Few Ukrainians have forgotten the brutal atrocities carried out by occupying Russian troops in Kyiv’s once-placid suburbs early in the war, or the wholesale destruction and mass death in still-captive cities such as Mariupol, in the country’s southeast.
After months of military setbacks, however, many here wonder whether the long front lines that arc across Ukraine’s south and east can hold, or even whether Russian troops could seize a major city.
Without a rapid infusion of aid, “it will be much harder for us to fight,” said Andriy Borovyk, 38, who was having a coffee outdoors with a friend in the city center. “I think we could lose some territories, definitely.”
Like many others here, he likened the attitude of some of Ukraine’s allies to that of European leaders before World War II, as Adolf Hitler was coming to power.
“I think that Westerners are in a warm bath, as we say in Ukraine — like in 1939, they think it will never affect them,” said Borovyk, who works for an anti-corruption nongovernmental organization. “But it will. History has a cycle.”
A metropolis the size of Chicago, Kyiv bears the earmarks of any sophisticated European capital: stately architecture, craft breweries, ubiquitous electric scooters, colorful springtime blooms in spacious, well-tended parks. But beneath the bustle runs an undercurrent of dread.

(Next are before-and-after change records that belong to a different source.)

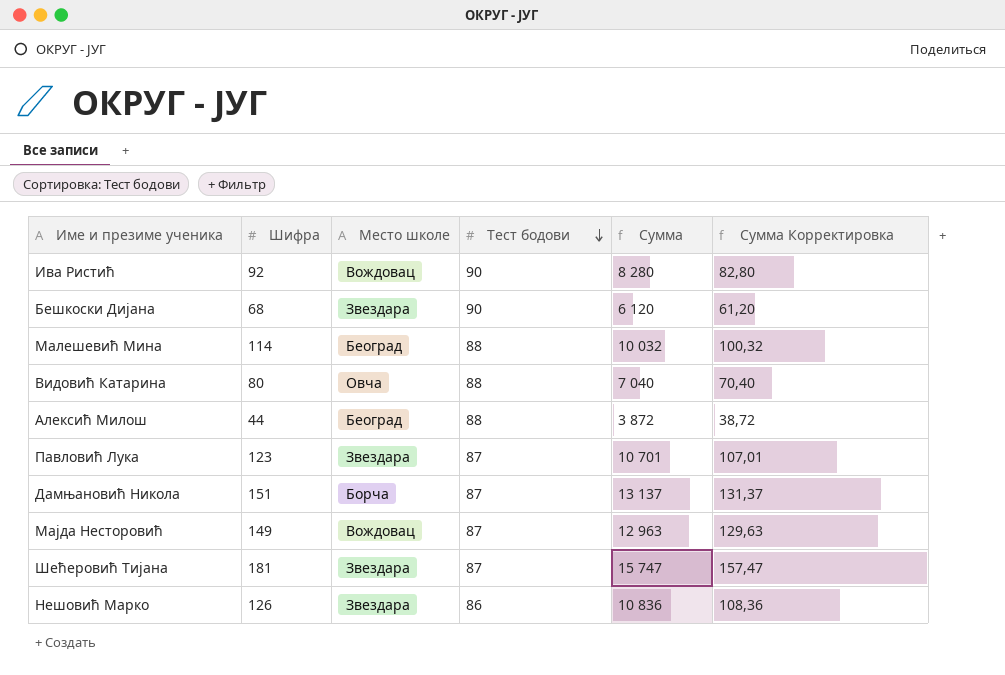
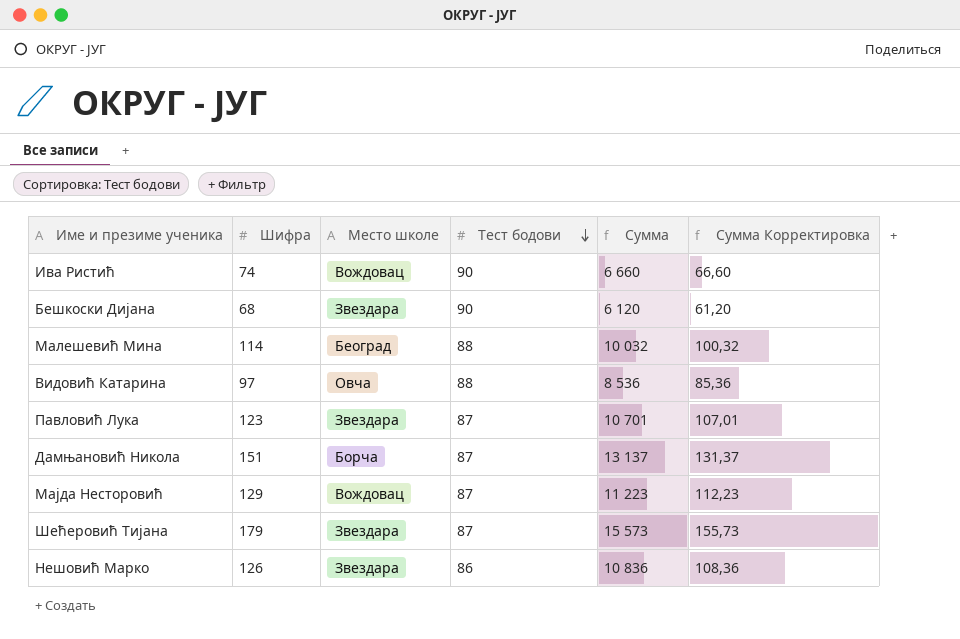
row Алексић Милош: 44 | Београд | 88 | 3 872 | 38,72 -> none
Ива Ристић | Шифра: 92 -> 74
Ива Ристић | Сумма: 8 280 -> 6 660
Ива Ристић | Сумма Корректировка: 82,80 -> 66,60
Видовић Катарина | Шифра: 80 -> 97
Видовић Катарина | Сумма: 7 040 -> 8 536
Видовић Катарина | Сумма Корректировка: 70,40 -> 85,36
Мајда Несторовић | Шифра: 149 -> 129
Мајда Несторовић | Сумма: 12 963 -> 11 223
Мајда Несторовић | Сумма Корректировка: 129,63 -> 112,23
Шећеровић Тијана | Шифра: 181 -> 179
Шећеровић Тијана | Сумма: 15 747 -> 15 573
Шећеровић Тијана | Сумма Корректировка: 157,47 -> 155,73

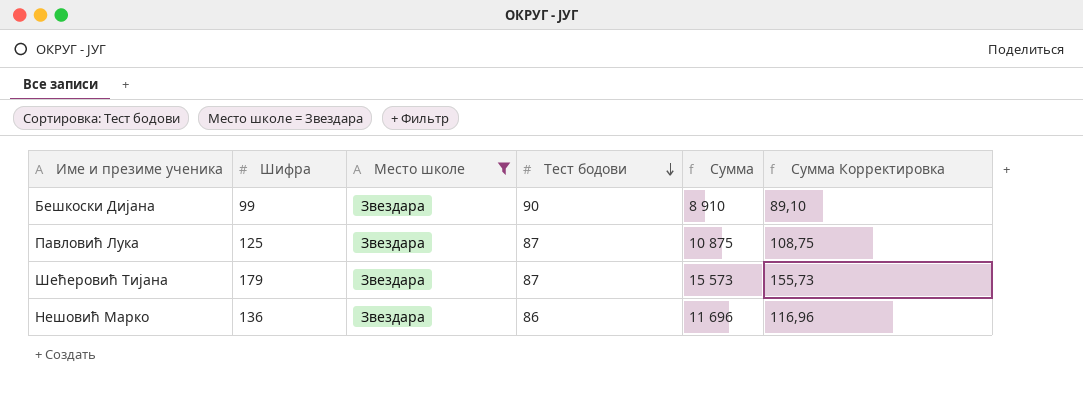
filter: none -> Место школе = Звездара
Бешкоски Дијана | Шифра: 68 -> 99
Бешкоски Дијана | Сумма: 6 120 -> 8 910
Бешкоски Дијана | Сумма Корректировка: 61,20 -> 89,10
Павловић Лука | Шифра: 123 -> 125
Павловић Лука | Сумма: 10 701 -> 10 875
Павловић Лука | Сумма Корректировка: 107,01 -> 108,75
Нешовић Марко | Шифра: 126 -> 136
Нешовић Марко | Сумма: 10 836 -> 11 696
Нешовић Марко | Сумма Корректировка: 108,36 -> 116,96

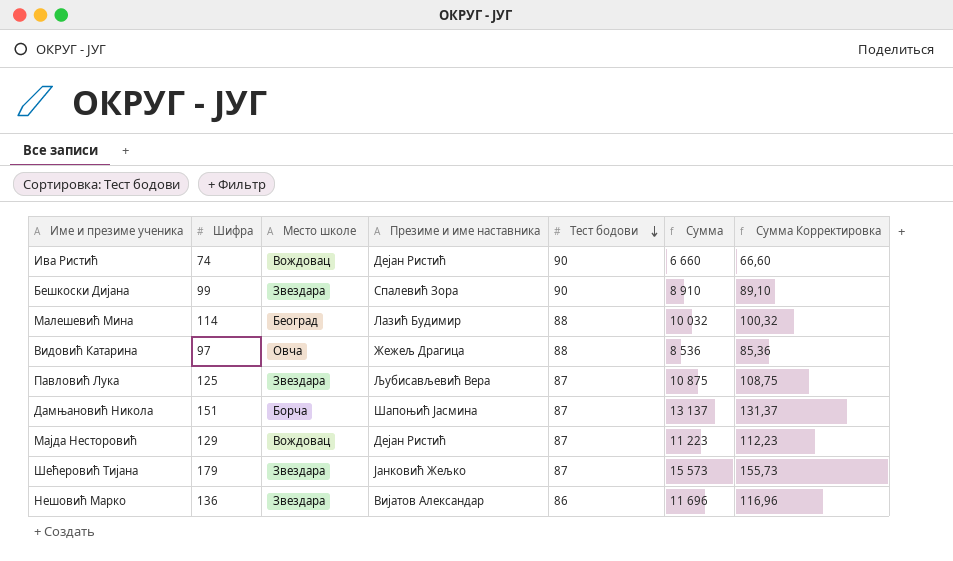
filter: Место школе = Звездара -> none
column Презиме и име наставника | position: none -> 4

Although Kyiv lies hundreds of miles from the battle zone, war’s hallmarks are in plain view: a sea of fluttering blue-and-yellow flags commemorating fallen soldiers, QR codes plastered on posters for crowdfunding efforts to buy drones or other supplies for field units, men and women in camouflage uniforms kissing loved ones goodbye at train stations.
Even an open-air display of wrecked, rusting Russian military vehicles — installed early in the war as a morale booster in a square outside a landmark Kyiv monastery — is more likely these days to inspire a frisson of foreboding than a spurt of national pride.
People view captured Russian equipment, including tanks, in front of St. Michael’s monastery in Kyiv, Ukraine.
(Pete Kiehart / For The Times)
A sea of flags, each representing a fallen Ukrainian soldier, is displayed on Independence Square in Kyiv.
(Pete Kiehart / For The Times)
In the war’s heady early months, after Russian forces menaced Kyiv but then were forced to pull back, people flocked to the square to take selfies, and children played tag between the hulking wrecks. The display has been a frequent backdrop for visiting foreign dignitaries, including President Biden, who strolled the square last year.
For Marina Kozulina, a 50-something Kyiv woman walking her little black dog near a half-ruined tank, the military detritus in the square has become more a reminder of peril than triumph.
“Seeing this makes me nervous, to think about how close the Russians were to Kyiv, and if they could be again,” she said. “I want us to win, but it’s very difficult.”
Even President Volodymyr Zelensky, the former comedian who has tirelessly rallied compatriots since the invasion of Feb. 24, 2022, is taking an increasingly grim tone as cities across the country are pummeled nightly by relentless Russian drone and missile attacks.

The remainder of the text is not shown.